It was a 14-hour flight to Dubai, starting at around 2200 but due to time zones and date-lines etc we’d be arriving at 0530 the next morning. As mentioned, I’ve had plenty of advice about pills or treatments for whatever might ail me on the flight but in truth I prefer remaining unmedicated as far as possible, and in my sixtieth year I’m pretty well drug-free, if you except life’s absolutely necessary pleasures, caffeine and alcohol, and I’m ever alarmed by and resistant to the collections of meds many of my peers feel forced to take against Alzheimer’s, anaemia, angina, anxiety, apnoeia, arthritis and let’s not get started on the rest of the alphabet. So all I took was some nasal spray and chewing gum as a defence against ‘plane brain’, aka aerosinusitis, and this worked a treat.
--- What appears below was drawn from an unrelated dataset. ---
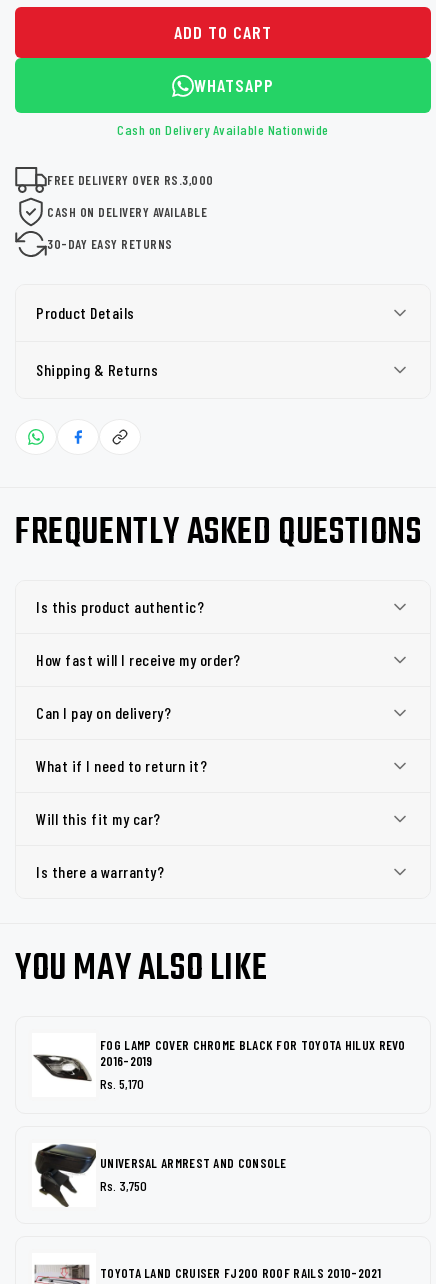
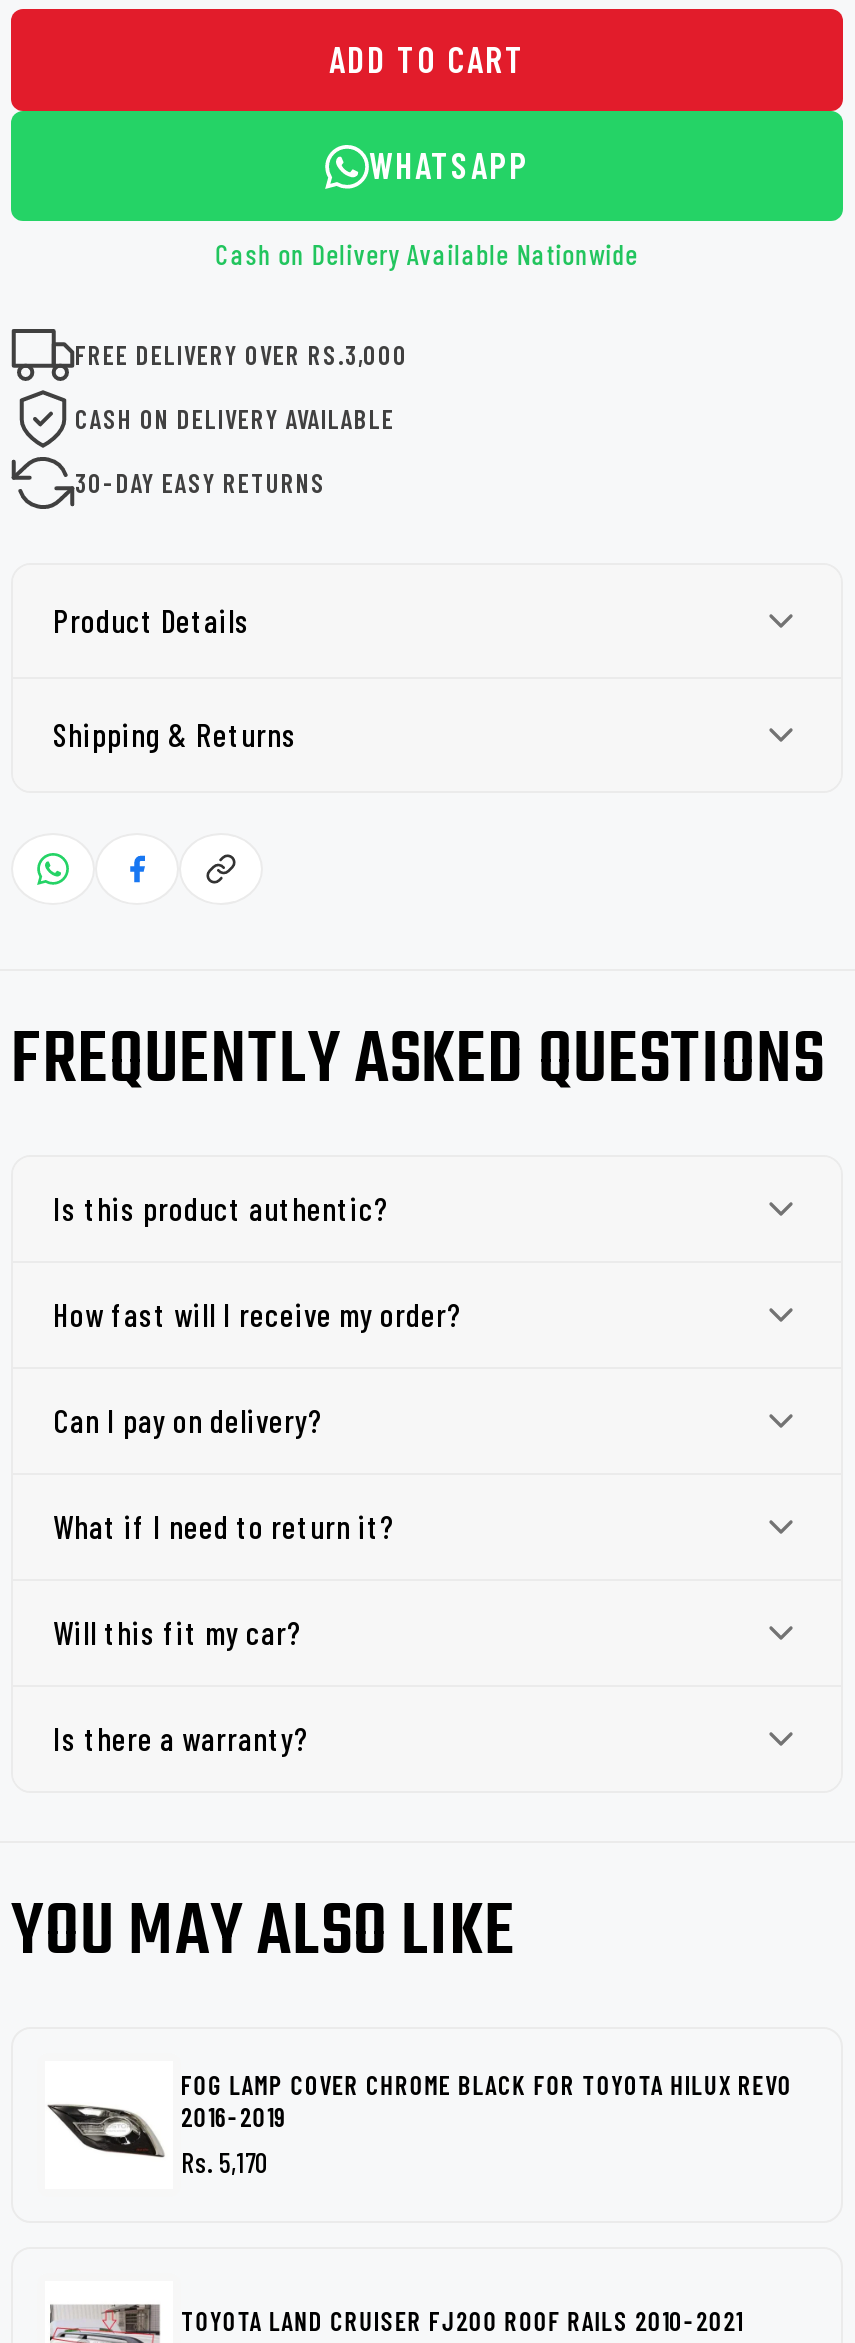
- [image]
- UNIVERSAL ARMREST AND CONSOLE
- Rs. 3,750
I didn’t sleep a wink in those 14 hours, though my reliable but argumentative TC insisted I had some winks, possibly as many as 40. Of course I was wide awake as I could possibly be for the take-off, but I mustn’t exaggerate my terror, it was nothing compared to the Mad Mouse. What made sleep impossible was the discomfort, the novelty and the anticipation, a mèlange of unbeatable distractions. My window-side neighbour was asleep within minutes of take-off, which didn’t stop him jabbing and kicking me when he shifted positions. There was a dearth of space between me and the seats in front and I felt timid about leaning my seat back too far. As time went by I became obsessed with my legs, which didn’t have room to straighten. I tried pushing my arse right back in the seat, I raised it up awkwardly, but just couldn’t get my angles right. My TC on seeing me squirm suggested I take some exercise in the aisle, as per the advice of all experts, but I perversely refused such an easy solution, and didn’t leave my seat until just before touch-down. Which turned out to be one of the highlights of the flight – possibly the longest pee in my peeing career.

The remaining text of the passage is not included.